With a wide span of genres and talent spanning from the world music of Ukrainian folk band Dhakabrahka to indie rock such as the Shins and Feist, to hip hop sensations such as DJ Shub Chali 2na & the House of Vibe there’s something for everyone at the Winnipeg Folk Festival.
While Feist was onstage she told us an anecdote on how she described the fest as “The Burning Man of Canada.”
The programming runs morning to night with both concerts and workshops that create a one-of-a-kind concert with multiple players -- and the odds of it happening again might be slim to none. The festival grounds consist of both large and small stages located at Birds Hill Provincial Park. Some of the small stages are hidden away in the woods which make for a relaxing spot to hide away from the main festivities, play a game of cards, and enjoy the music in the shade.
If you get folked out there are plenty of dining options onsite, ranging from Indian or Thai cuisine, pierogis, hot dogs, burgers, and even fish and chips -- but let us not forget the poutine! Plus, all of the cups, plates, and plastic ware are biodegradable. So delicious and and guilt free? Fine by me.

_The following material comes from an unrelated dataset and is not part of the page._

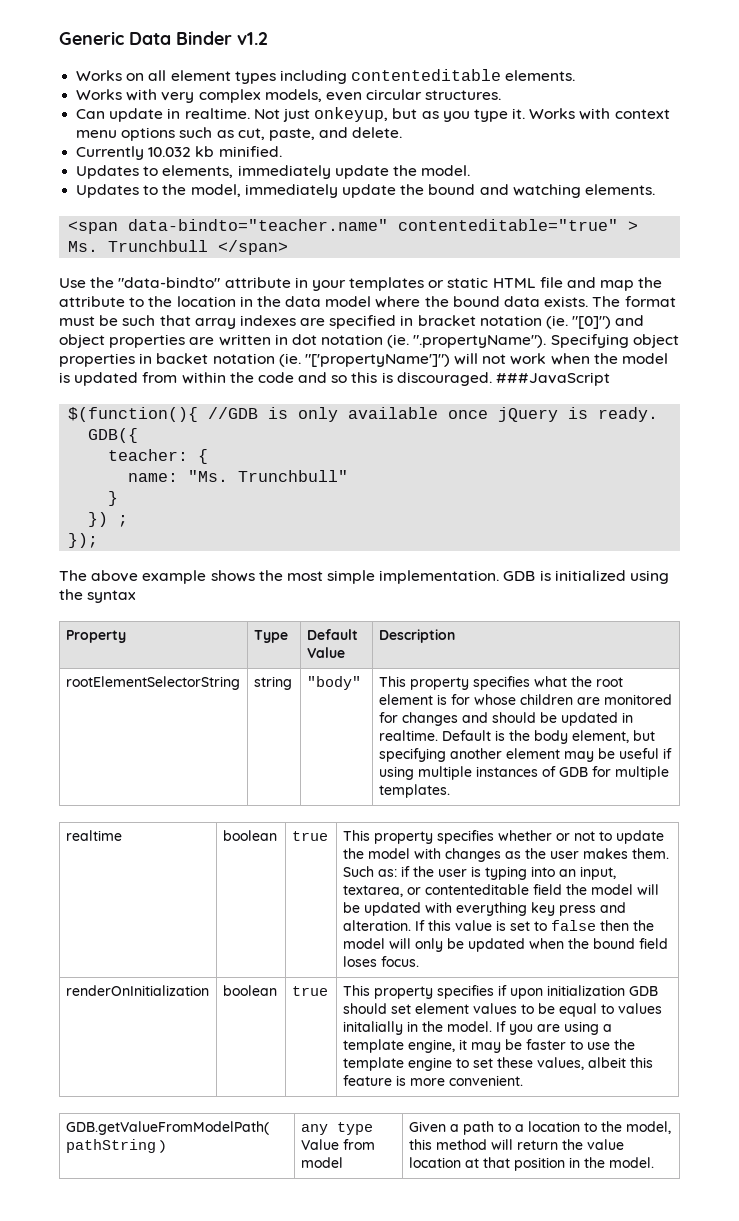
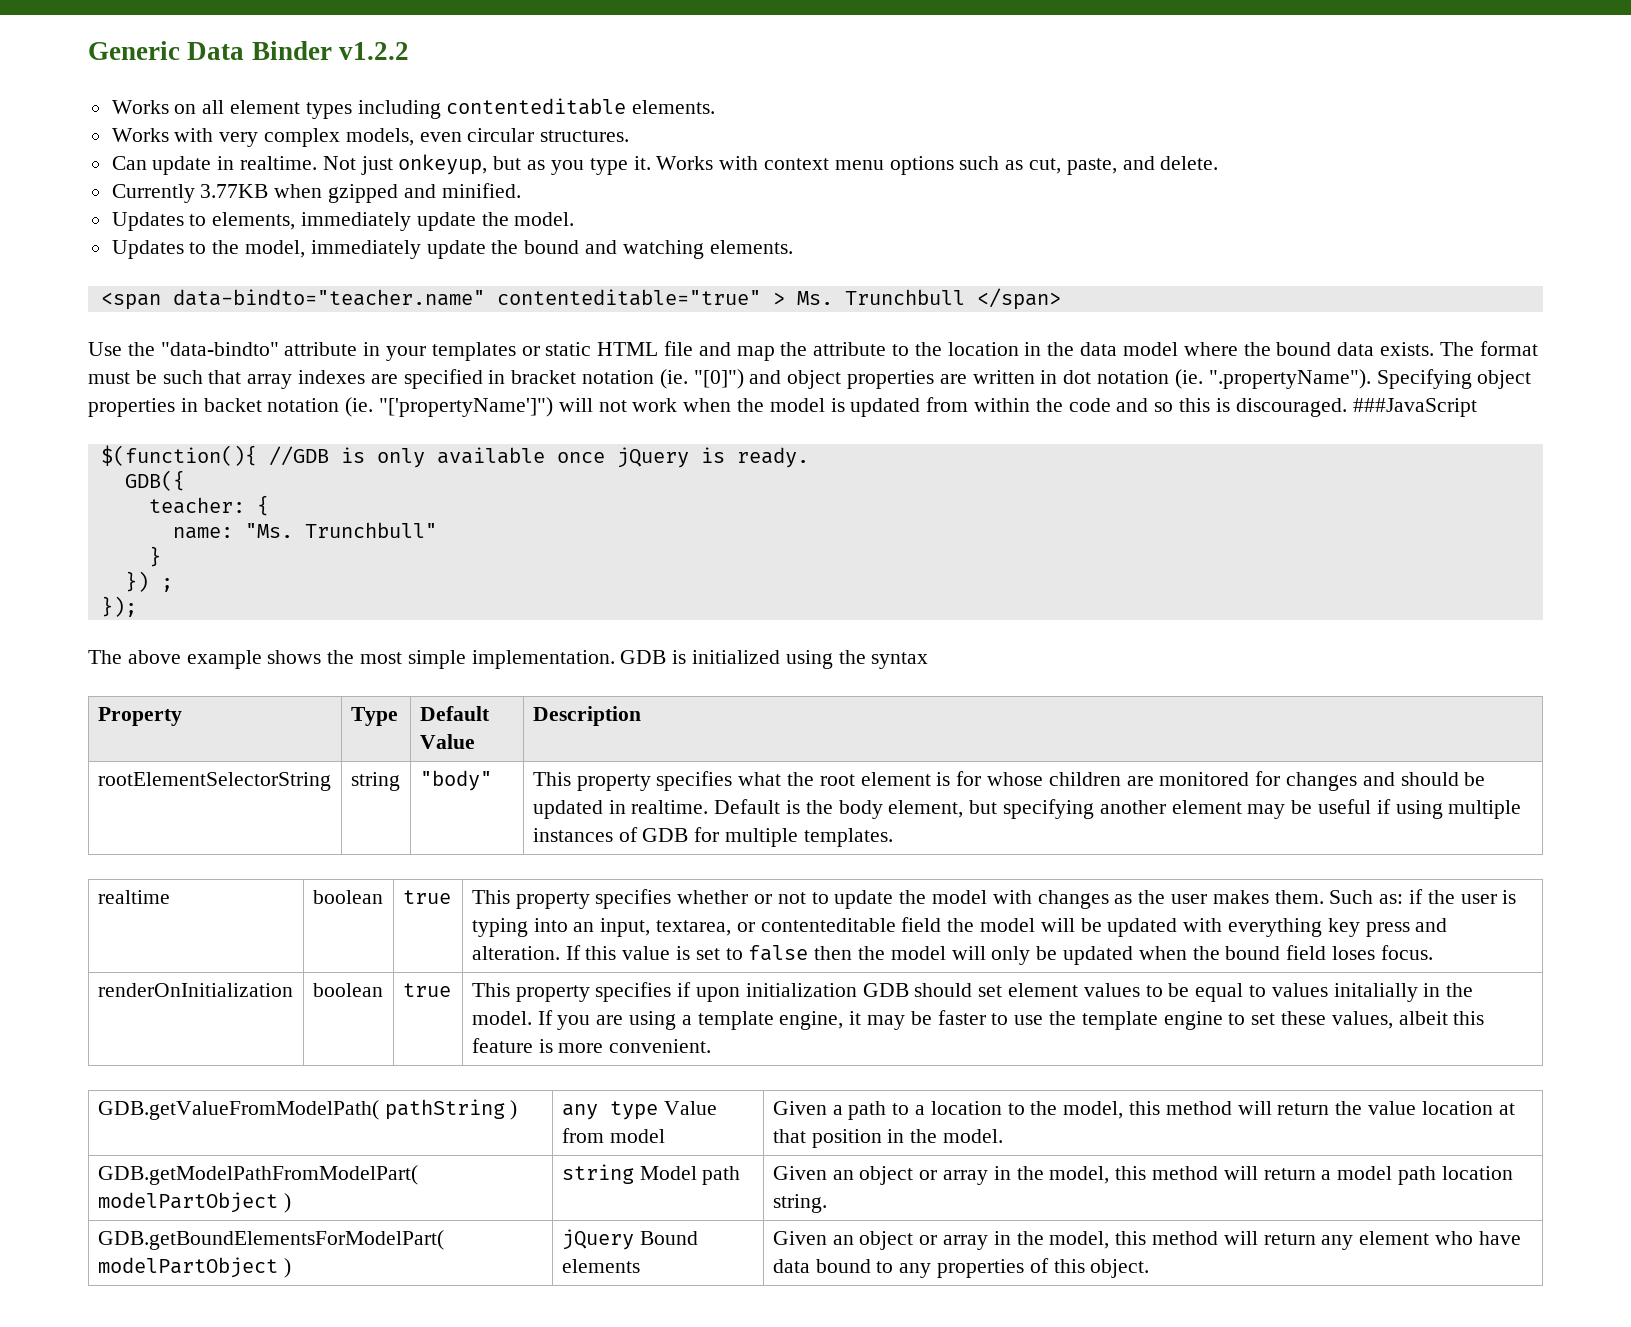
[237,32,268,45] v1.2 -> [338,42,409,60] v1.2.2
[148,146,215,157] 10.032 kb -> [200,184,436,203] 3.77KB when gzipped and
(654, 1162) none -> [97,1165,418,1185] [97,1192,291,1213] [561,1164,741,1185] [772,1166,1513,1185] [772,1194,827,1213] [97,1230,444,1250] [97,1257,291,1278] [561,1229,698,1250] [561,1259,640,1273] [772,1231,1521,1250] [772,1258,1150,1278] // GDB.getModelPathFromModelPart( modelPartObject ) | string Model path | Given an object or array in the model, this method will return a model path location string. // GDB.getBoundElementsForModelPart( modelPartObject ) | jQuery Bound elements | Given an object or array in the model, this method will return any element who have data bound to any properties of this object.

A music tent is on site where you can find your festival and band merch. The handmade village is also a shopping highlight, featuring crafts and crafters from all over Canada selling wearable art, toys, earthenware, and more. One of our personal favorites was “Old Hat,” which features cloth caps made from repurposed vintage fabrics. The only part that’s not repurposed is the thread holding them together.
We spent our nights at the campground. Festival goers will find themselves in either the “party campground” or the quiet campground. It’s no secret that our High Plains Reader staff like to have a good time so we spent our nights howling at the moon with the other campers. One of the highlights of our campground was a DIY stage set up called the Juke Joint.
We saw a host of fantastic Winnipeg talent ranging from the lo-fi garage rock of Woodshed Havoc, to the Dirty Catfish Brass Band who, the night before, we’re told, commandeered a psychedelic trojan unicorn as a stage -- we saw pics on their instagram, so there’s proof it happened.
We also saw Winnipeg-based folk punk guitarist Jamie Buckboro and Mariachi Ghost. We chatted with them and they gave us a rundown on their traditional instruments. Their percussionist Ian gave us a crash course in playing the donkey jawbone -- and I think I found my instrument.
There’s something magical about the Folk Festival. The people we spoke to have made it a summer tradition spent with family or friends. At sunrise we gathered on Pope’s Hill and saluted the sunrise with hundreds of other campers. Drumbeats pulsated through our bones, those who had instruments played along, some danced, while others including myself watched in awe.